Motifs: A132.1, "Snake-god"; B576.1, "Animal as guard of person or house"; B604.1, "Marriage to snake"; D391, "Transformation: serpent to person"; D1980, "Magic invisibility"; F420.1.3.9, "Water-spirit as snake." 








Tuesday, July 4, 2017

The Two Brothers and the Ogres (Amis)--Part Two

The two brothers followed the Kaluciluzai up the tree and down again. Then they chased the Kaluciluzai into the foothills until the wounded monster leaped onto a boulder and disappeared behind it. The brothers had to haul themselves up more slowly and continued the chase.

It was a good while, much later, in fact, before they came to a stream. A young woman happened to be washing a huge load of utterly filthy clothes there.
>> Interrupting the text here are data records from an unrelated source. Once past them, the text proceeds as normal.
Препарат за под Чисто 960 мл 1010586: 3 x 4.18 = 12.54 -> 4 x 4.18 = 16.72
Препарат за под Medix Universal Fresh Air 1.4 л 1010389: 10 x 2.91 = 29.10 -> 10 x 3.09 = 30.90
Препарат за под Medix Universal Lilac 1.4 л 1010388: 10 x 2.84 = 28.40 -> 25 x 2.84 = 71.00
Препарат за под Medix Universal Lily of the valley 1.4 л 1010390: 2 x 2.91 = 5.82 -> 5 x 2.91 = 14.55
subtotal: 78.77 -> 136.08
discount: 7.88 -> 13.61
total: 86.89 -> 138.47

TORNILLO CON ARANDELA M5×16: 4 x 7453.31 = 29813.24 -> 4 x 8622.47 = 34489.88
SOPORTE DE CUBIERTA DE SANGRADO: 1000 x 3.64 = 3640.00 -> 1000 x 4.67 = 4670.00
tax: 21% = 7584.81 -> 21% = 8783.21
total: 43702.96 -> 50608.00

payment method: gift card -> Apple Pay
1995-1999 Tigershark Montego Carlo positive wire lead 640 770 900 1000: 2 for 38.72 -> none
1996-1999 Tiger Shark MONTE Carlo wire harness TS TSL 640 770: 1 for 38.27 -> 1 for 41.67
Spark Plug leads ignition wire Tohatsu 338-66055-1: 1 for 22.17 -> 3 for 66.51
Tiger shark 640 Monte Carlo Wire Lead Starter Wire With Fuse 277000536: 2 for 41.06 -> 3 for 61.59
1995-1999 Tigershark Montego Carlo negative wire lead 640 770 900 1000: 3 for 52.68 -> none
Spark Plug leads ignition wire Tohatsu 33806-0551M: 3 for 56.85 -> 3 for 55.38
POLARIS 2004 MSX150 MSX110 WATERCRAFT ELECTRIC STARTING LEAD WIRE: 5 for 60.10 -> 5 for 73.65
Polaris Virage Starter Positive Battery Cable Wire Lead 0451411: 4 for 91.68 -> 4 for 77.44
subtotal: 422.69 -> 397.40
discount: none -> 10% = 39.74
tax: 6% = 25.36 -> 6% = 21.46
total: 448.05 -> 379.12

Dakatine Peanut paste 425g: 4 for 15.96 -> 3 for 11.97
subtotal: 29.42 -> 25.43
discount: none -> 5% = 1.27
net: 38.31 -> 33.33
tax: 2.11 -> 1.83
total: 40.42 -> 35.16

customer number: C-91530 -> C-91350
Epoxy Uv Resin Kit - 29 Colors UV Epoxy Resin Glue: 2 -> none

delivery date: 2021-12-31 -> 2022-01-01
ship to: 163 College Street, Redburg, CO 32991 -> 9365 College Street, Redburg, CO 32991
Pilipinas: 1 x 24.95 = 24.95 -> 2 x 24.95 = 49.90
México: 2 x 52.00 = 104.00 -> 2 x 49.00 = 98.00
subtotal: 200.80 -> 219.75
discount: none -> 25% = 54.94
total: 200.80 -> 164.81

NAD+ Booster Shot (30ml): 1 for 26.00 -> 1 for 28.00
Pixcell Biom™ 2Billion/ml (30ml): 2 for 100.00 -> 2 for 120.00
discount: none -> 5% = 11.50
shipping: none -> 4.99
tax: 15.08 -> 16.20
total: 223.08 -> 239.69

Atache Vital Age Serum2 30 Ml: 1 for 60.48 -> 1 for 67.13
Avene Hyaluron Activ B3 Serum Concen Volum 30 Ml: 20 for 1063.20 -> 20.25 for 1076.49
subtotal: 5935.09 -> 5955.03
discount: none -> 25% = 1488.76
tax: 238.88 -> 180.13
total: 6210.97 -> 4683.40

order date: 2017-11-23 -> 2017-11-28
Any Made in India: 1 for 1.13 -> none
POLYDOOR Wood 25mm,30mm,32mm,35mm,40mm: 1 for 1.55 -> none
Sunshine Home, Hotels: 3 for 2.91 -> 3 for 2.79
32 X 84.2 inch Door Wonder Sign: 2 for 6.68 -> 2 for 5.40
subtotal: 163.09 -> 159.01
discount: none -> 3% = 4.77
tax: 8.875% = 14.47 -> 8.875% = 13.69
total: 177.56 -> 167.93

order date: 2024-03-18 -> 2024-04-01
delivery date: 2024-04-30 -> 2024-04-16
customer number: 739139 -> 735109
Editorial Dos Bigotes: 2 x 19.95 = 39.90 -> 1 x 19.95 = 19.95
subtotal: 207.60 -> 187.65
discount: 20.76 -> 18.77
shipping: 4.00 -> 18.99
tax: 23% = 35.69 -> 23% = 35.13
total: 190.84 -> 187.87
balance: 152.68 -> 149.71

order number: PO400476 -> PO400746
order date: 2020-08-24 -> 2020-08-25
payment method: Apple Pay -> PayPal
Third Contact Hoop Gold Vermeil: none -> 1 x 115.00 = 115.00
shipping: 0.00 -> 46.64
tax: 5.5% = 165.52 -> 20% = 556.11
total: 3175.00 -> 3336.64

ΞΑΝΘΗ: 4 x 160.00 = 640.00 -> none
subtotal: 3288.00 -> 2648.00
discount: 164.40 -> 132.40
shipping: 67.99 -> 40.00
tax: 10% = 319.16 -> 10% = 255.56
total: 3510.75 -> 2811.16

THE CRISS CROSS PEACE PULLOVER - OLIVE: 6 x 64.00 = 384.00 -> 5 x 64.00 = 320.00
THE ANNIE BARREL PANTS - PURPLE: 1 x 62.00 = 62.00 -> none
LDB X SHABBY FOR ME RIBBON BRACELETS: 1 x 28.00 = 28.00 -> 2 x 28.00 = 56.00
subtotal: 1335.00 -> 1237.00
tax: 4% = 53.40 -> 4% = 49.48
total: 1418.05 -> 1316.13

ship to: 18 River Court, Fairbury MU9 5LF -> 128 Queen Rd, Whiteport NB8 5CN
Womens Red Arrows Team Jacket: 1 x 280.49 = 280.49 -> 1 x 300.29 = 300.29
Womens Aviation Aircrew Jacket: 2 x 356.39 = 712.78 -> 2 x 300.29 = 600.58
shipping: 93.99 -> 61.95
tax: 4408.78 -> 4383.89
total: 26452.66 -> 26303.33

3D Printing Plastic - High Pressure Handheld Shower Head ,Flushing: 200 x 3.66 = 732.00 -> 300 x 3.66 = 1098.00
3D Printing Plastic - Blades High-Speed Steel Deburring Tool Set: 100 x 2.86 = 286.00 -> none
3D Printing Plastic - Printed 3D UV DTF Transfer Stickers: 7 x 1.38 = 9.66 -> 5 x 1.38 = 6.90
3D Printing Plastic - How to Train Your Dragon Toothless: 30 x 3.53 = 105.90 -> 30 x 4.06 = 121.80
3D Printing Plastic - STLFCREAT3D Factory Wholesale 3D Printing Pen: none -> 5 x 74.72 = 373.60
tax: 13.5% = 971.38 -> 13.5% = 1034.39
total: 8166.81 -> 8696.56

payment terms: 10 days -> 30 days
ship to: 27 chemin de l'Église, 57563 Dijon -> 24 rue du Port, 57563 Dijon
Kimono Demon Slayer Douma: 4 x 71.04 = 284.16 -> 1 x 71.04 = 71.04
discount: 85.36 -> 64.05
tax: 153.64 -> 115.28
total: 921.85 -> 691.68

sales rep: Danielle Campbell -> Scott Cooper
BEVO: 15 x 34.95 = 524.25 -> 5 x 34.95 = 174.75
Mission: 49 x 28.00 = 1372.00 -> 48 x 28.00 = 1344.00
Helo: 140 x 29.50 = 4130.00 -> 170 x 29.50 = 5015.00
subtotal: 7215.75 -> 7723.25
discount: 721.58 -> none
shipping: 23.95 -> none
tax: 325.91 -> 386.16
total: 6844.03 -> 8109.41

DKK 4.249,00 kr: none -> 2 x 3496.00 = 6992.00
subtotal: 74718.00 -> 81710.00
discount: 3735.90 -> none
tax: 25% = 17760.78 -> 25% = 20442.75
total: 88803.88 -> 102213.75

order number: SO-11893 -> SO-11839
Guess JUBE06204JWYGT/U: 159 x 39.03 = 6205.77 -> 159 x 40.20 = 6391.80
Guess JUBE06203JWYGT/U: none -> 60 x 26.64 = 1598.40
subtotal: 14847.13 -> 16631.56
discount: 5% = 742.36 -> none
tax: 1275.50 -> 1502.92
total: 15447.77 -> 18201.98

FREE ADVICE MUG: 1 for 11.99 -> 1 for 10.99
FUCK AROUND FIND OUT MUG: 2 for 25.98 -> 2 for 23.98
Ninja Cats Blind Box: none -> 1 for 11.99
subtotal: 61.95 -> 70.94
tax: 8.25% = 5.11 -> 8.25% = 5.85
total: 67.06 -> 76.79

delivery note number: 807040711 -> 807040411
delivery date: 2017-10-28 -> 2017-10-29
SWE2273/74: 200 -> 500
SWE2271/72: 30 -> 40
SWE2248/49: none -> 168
The two brothers slowed down to catch their breath.

"Miss," asked the younger brother, "what in the world are you doing in this dangerous place?"

"What am I doing here? I am washing these Kaluciluzai clothes. Believe me--if I hadn't been kidnapped and made to do this, I wouldn't be here."

"Where are the Kaluciluzai now?" asked the older brother.

"Oh, in their house--a house made of boulders, just down the bend. They should be taking their afternoon naps by now. Why do you ask?"

"We're going to kill them," said the younger brother.

"Have you lost your mind?" asked the girl. "You can't kill them. They'll end up killing you!"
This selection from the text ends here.